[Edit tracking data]
__________

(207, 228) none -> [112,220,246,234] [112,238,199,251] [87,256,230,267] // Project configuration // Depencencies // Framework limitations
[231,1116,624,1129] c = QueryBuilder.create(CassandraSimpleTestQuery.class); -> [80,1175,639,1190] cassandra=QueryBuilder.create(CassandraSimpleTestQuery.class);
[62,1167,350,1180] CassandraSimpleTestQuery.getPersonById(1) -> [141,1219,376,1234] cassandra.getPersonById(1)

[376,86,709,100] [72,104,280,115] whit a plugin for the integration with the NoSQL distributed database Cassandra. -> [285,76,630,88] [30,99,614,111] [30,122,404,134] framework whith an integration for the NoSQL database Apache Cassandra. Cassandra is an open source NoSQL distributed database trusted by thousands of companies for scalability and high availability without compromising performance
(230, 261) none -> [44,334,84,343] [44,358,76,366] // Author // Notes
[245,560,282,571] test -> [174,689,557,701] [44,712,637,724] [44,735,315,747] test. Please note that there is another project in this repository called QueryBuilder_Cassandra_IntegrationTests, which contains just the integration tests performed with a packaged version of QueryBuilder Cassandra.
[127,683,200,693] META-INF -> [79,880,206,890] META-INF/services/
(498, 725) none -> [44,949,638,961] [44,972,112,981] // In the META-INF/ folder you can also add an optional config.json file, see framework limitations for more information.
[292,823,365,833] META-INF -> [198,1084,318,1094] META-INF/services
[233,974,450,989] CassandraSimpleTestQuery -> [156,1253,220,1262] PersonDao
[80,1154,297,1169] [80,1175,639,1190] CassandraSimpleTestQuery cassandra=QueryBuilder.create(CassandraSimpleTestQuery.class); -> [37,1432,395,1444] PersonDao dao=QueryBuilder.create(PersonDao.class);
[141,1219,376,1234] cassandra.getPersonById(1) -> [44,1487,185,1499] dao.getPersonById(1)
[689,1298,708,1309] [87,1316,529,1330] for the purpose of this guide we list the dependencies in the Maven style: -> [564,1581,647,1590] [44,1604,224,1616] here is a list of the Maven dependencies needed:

__________

**Exercise goal**
List each line of the entries that holds the string "with".

**Answer to this problem**
[376,86,709,100] [72,104,280,115] whit a plugin for the integration with the NoSQL distributed database Cassandra. -> [285,76,630,88] [30,99,614,111] [30,122,404,134] framework whith an integration for the NoSQL database Apache Cassandra. Cassandra is an open source NoSQL distributed database trusted by thousands of companies for scalability and high availability without compromising performance
[245,560,282,571] test -> [174,689,557,701] [44,712,637,724] [44,735,315,747] test. Please note that there is another project in this repository called QueryBuilder_Cassandra_IntegrationTests, which contains just the integration tests performed with a packaged version of QueryBuilder Cassandra.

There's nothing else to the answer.